• Exercise
Scan the material below for the string "number". Report every line that has it.

• Data extracts
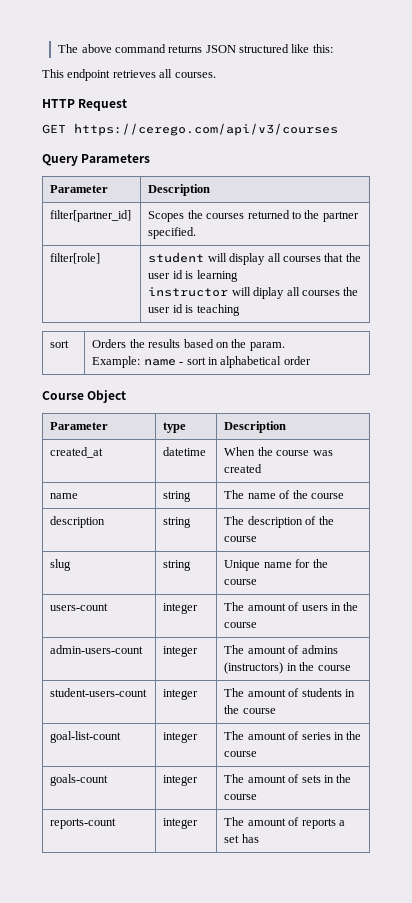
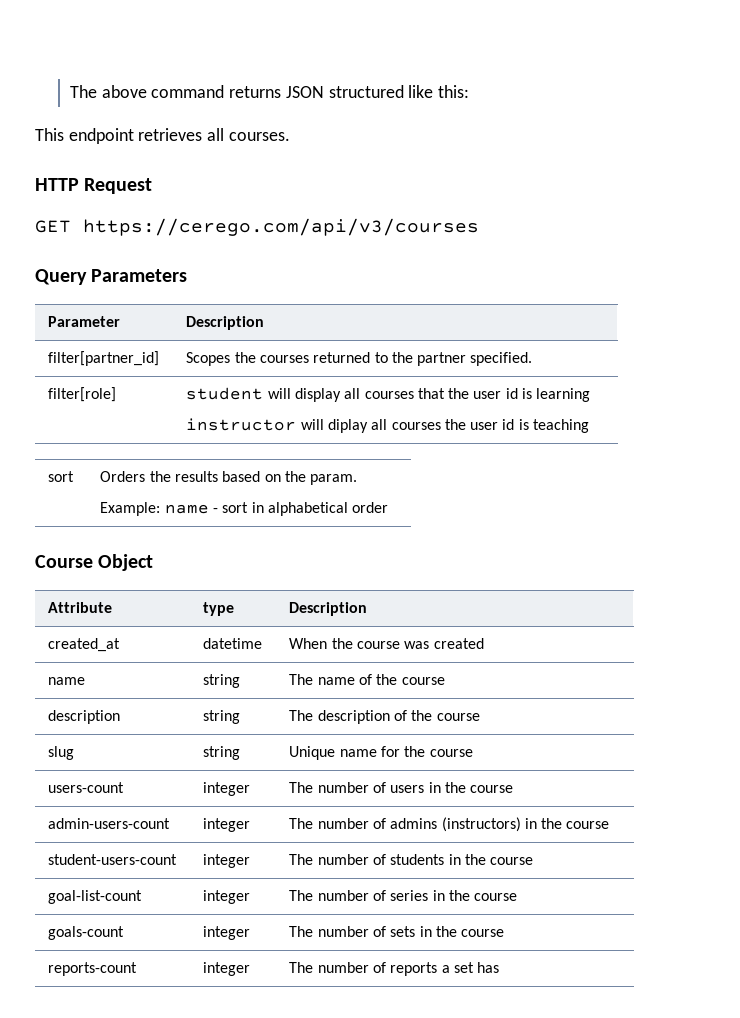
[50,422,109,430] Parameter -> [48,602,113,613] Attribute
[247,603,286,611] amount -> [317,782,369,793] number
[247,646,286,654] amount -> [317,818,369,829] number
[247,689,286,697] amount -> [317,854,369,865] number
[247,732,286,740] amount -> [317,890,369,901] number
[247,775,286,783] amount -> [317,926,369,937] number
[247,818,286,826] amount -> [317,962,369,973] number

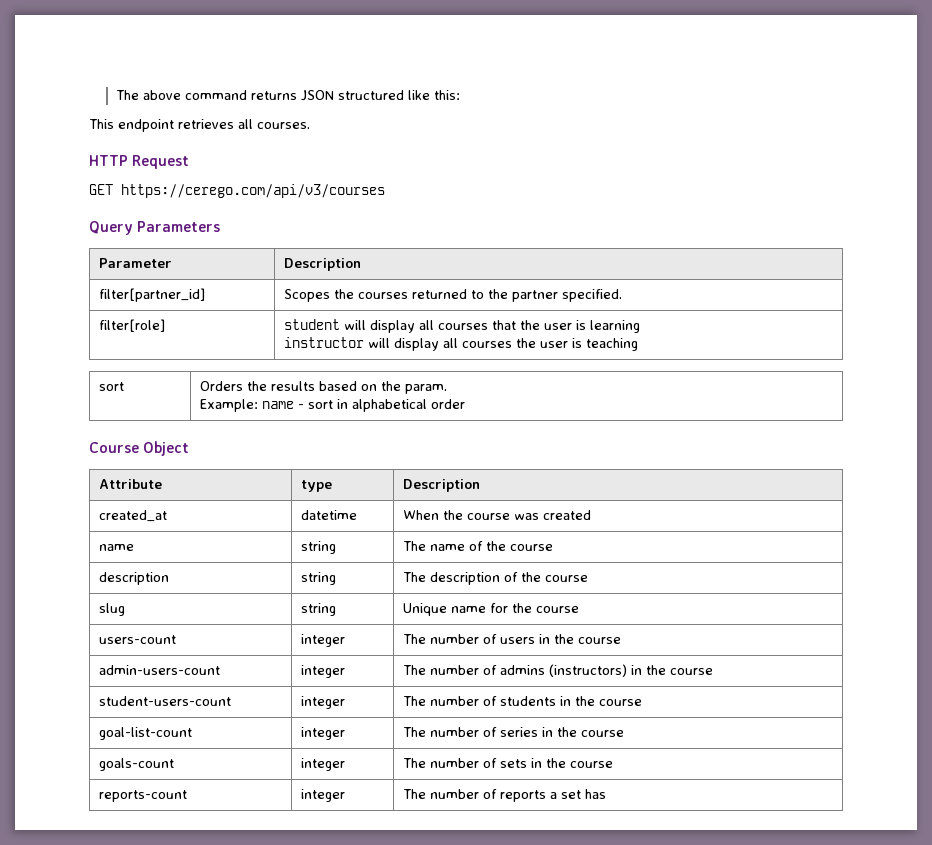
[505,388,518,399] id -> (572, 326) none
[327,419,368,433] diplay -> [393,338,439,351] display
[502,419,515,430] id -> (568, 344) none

• Solution to the exercise
[247,603,286,611] amount -> [317,782,369,793] number
[247,646,286,654] amount -> [317,818,369,829] number
[247,689,286,697] amount -> [317,854,369,865] number
[247,732,286,740] amount -> [317,890,369,901] number
[247,775,286,783] amount -> [317,926,369,937] number
[247,818,286,826] amount -> [317,962,369,973] number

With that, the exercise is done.